::: EXERCISE INPUTS

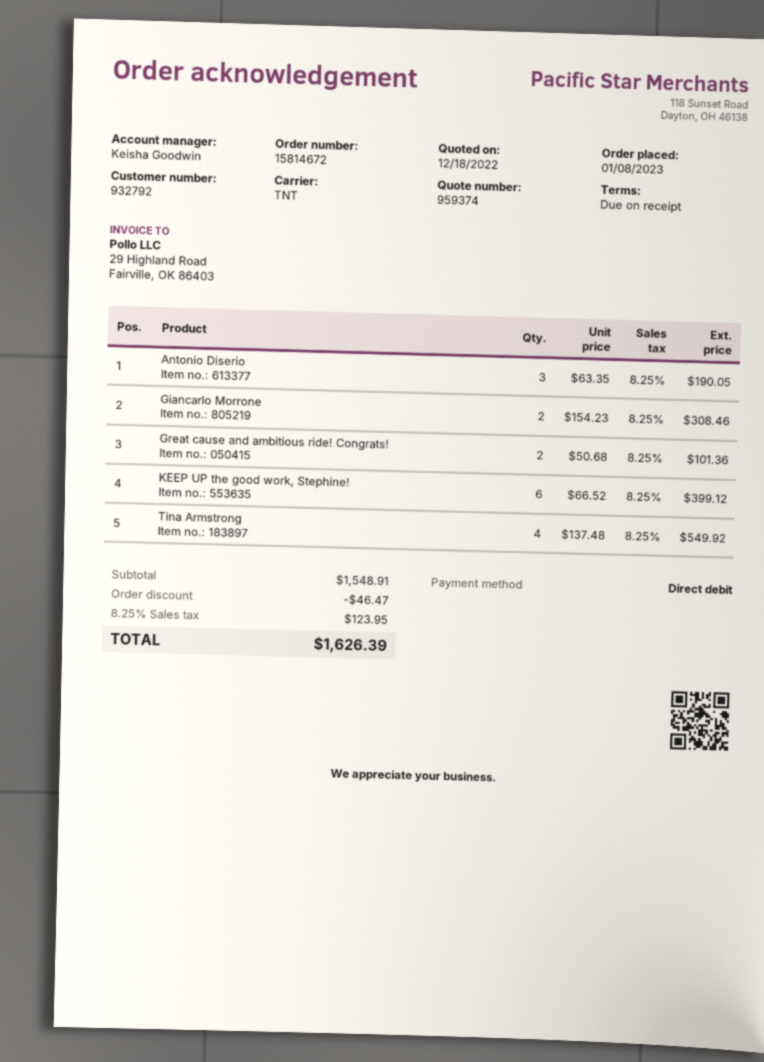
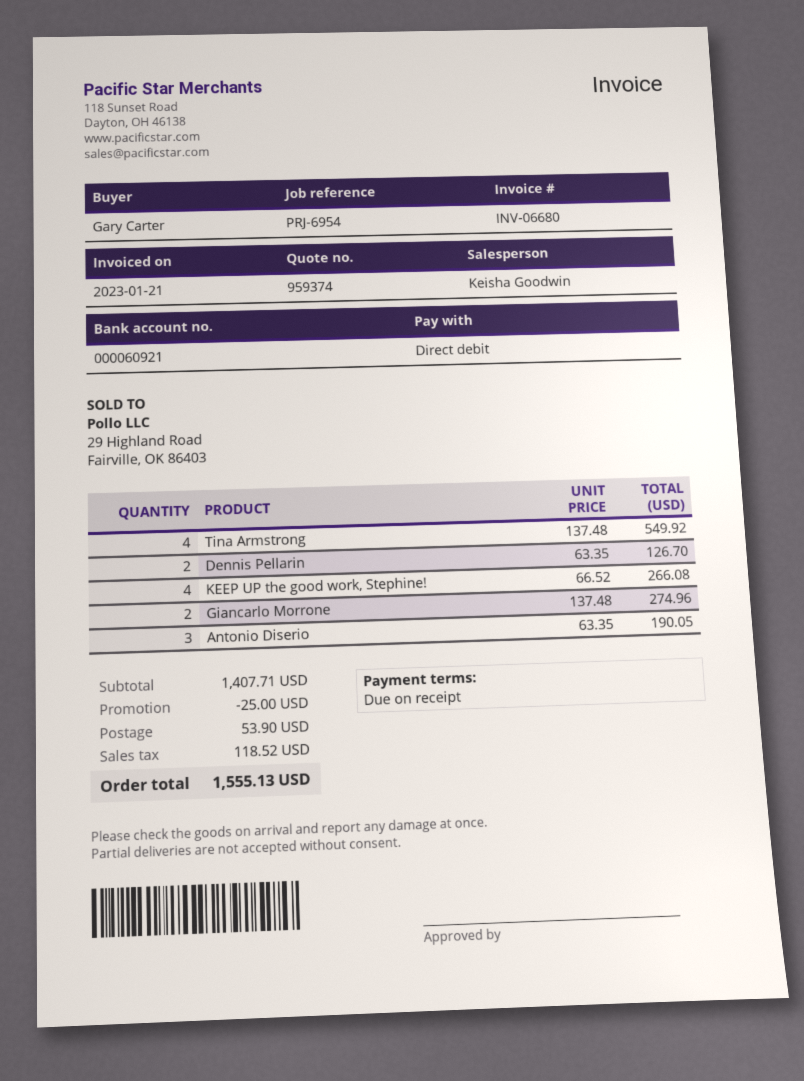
Giancarlo Morrone: 2 x 154.23 = 308.46 -> 2 x 137.48 = 274.96
Great cause and ambitious ride! Congrats!: 2 x 50.68 = 101.36 -> none
KEEP UP the good work, Stephine!: 6 x 66.52 = 399.12 -> 4 x 66.52 = 266.08
Dennis Pellarin: none -> 2 x 63.35 = 126.70
subtotal: 1548.91 -> 1407.71
discount: 46.47 -> 25.00
shipping: none -> 53.90
tax: 123.95 -> 118.52
total: 1626.39 -> 1555.13

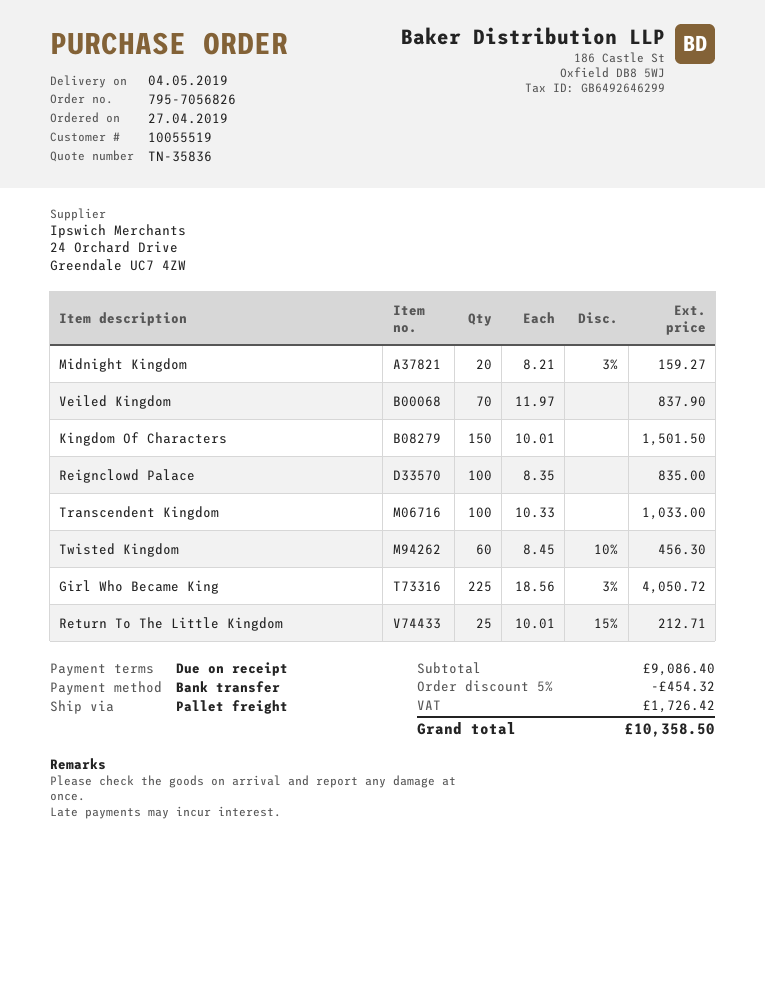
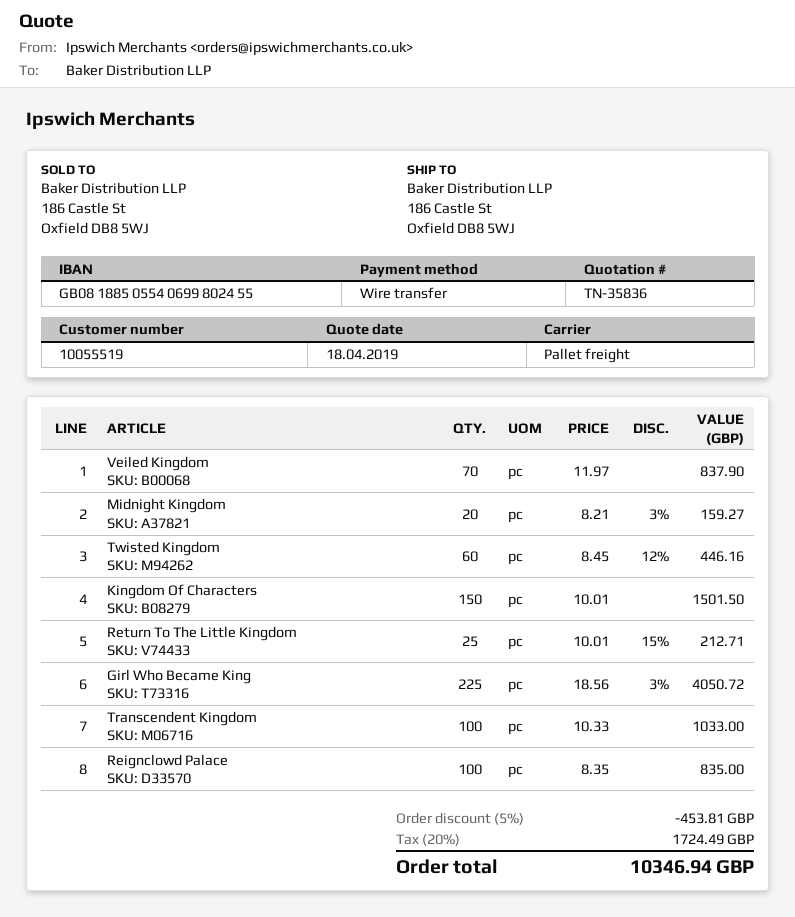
Twisted Kingdom: 60 x 8.45 - 10% = 456.30 -> 60 x 8.45 - 12% = 446.16
discount: 5% = 454.32 -> 5% = 453.81
tax: 1726.42 -> 1724.49
total: 10358.50 -> 10346.94

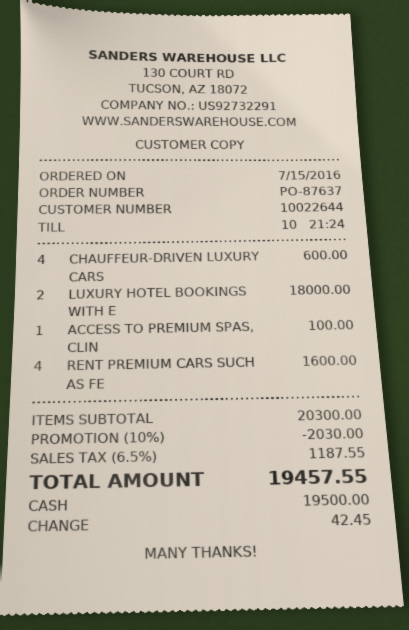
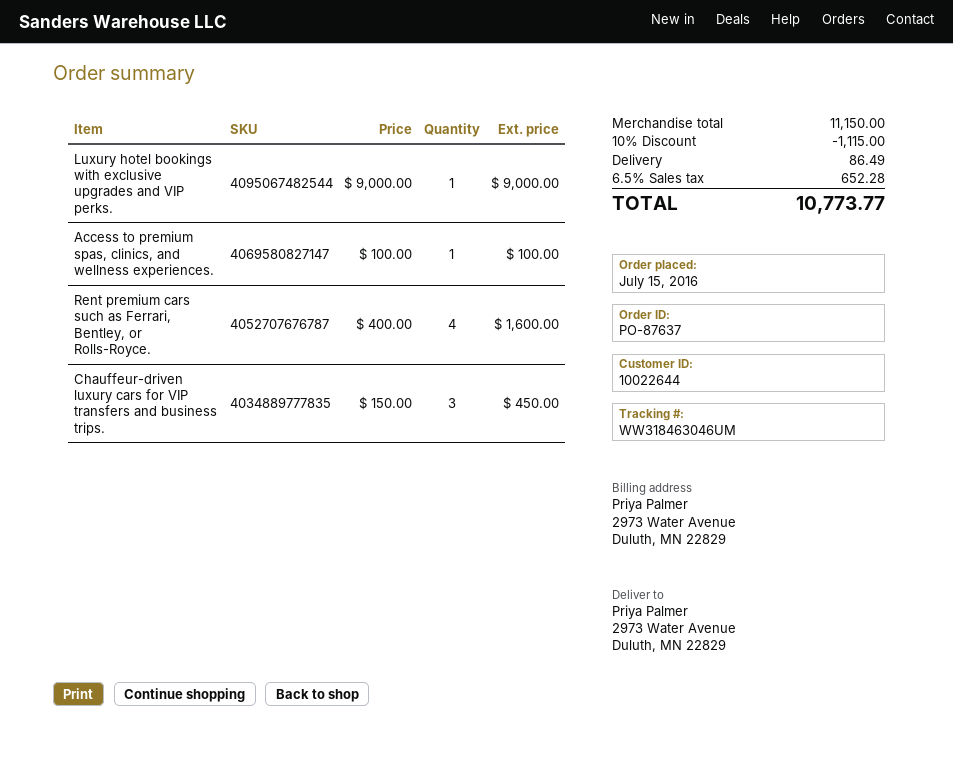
CHAUFFEUR-DRIVEN LUXURY CARS: 4 for 600.00 -> 3 for 450.00
LUXURY HOTEL BOOKINGS WITH E: 2 for 18000.00 -> 1 for 9000.00
subtotal: 20300.00 -> 11150.00
discount: 10% = 2030.00 -> 10% = 1115.00
shipping: none -> 86.49
tax: 6.5% = 1187.55 -> 6.5% = 652.28
total: 19457.55 -> 10773.77

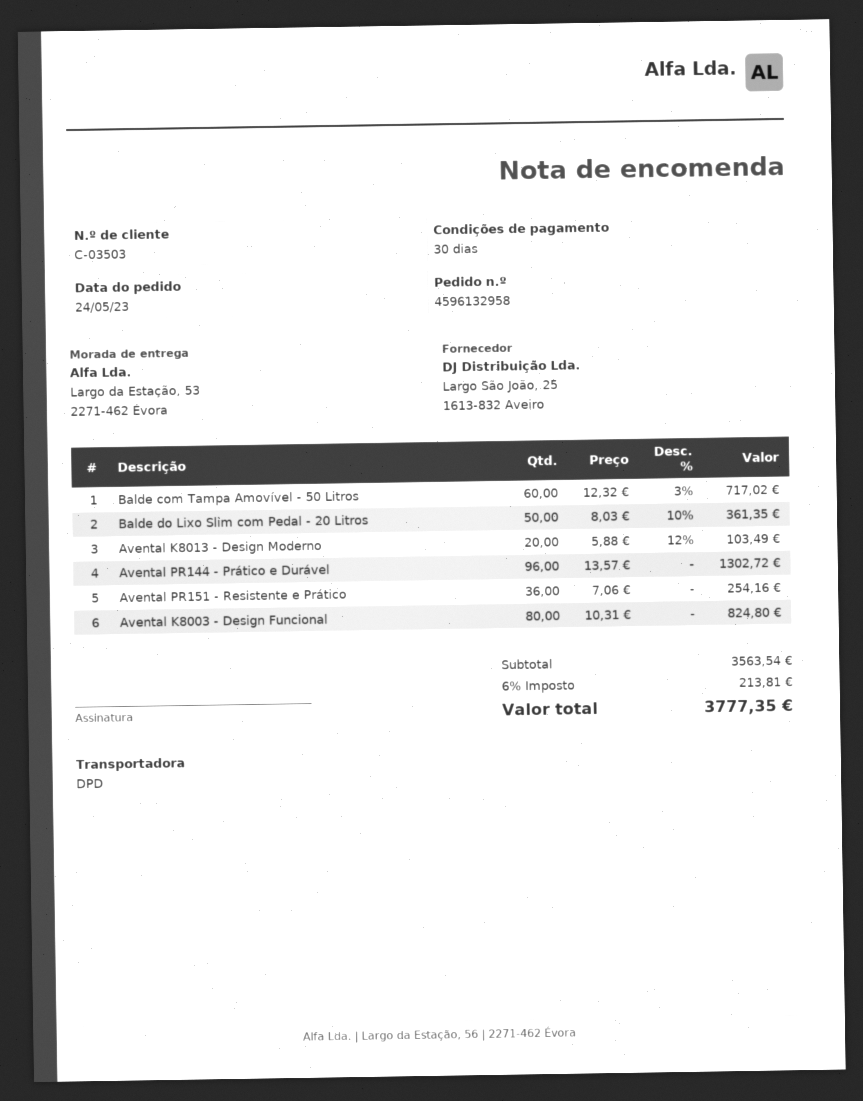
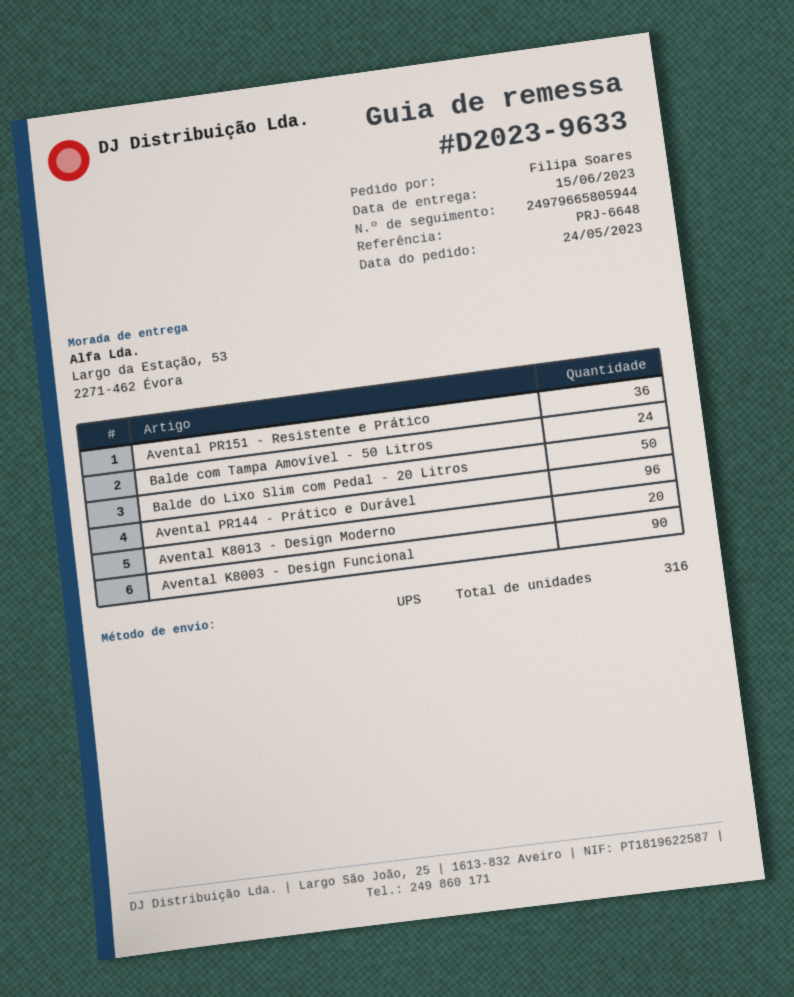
shipping method: DPD -> UPS
Balde com Tampa Amovível - 50 Litros: 60 -> 24
Avental K8003 - Design Funcional: 80 -> 90

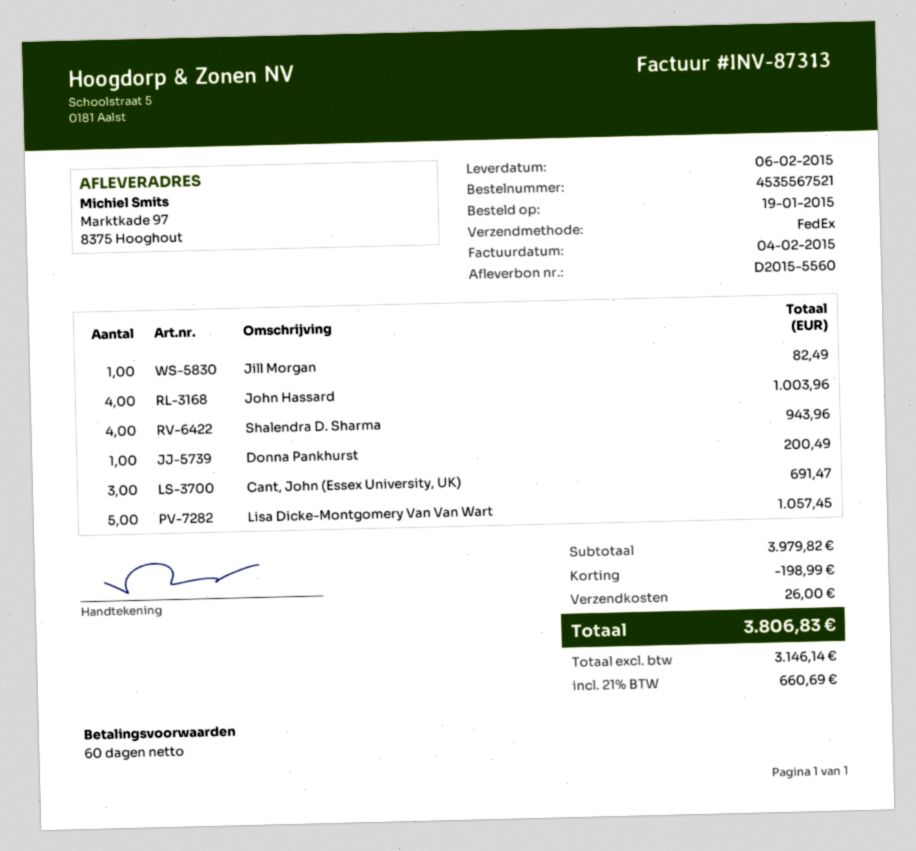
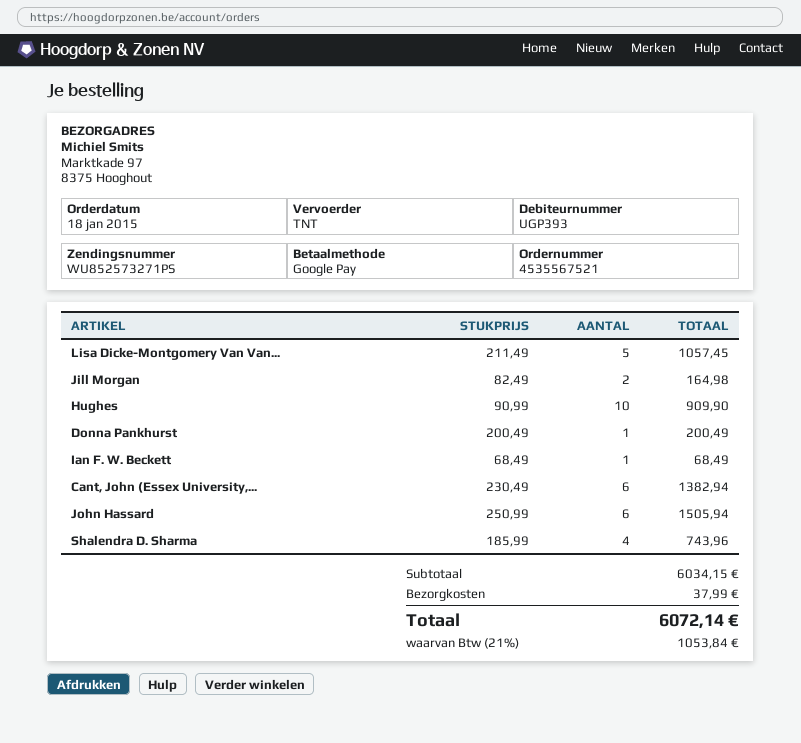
order date: 2015-01-19 -> 2015-01-18
shipping method: FedEx -> TNT
Jill Morgan: 1 for 82.49 -> 2 for 164.98
John Hassard: 4 for 1003.96 -> 6 for 1505.94
Shalendra D. Sharma: 4 for 943.96 -> 4 for 743.96
Cant, John (Essex University, UK): 3 for 691.47 -> 6 for 1382.94
Hughes: none -> 10 for 909.90
Ian F. W. Beckett: none -> 1 for 68.49
subtotal: 3979.82 -> 6034.15
discount: 198.99 -> none
shipping: 26.00 -> 37.99
tax: 21% = 660.69 -> 21% = 1053.84
total: 3806.83 -> 6072.14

::::::

**WHAT TO DO**
The response should be the lines from the one containing "subtotal: 3979.82 -> 6034.15" through the last line of the data, set down exactly and with no other line.

**EXERCISE RESULT**
subtotal: 3979.82 -> 6034.15
discount: 198.99 -> none
shipping: 26.00 -> 37.99
tax: 21% = 660.69 -> 21% = 1053.84
total: 3806.83 -> 6072.14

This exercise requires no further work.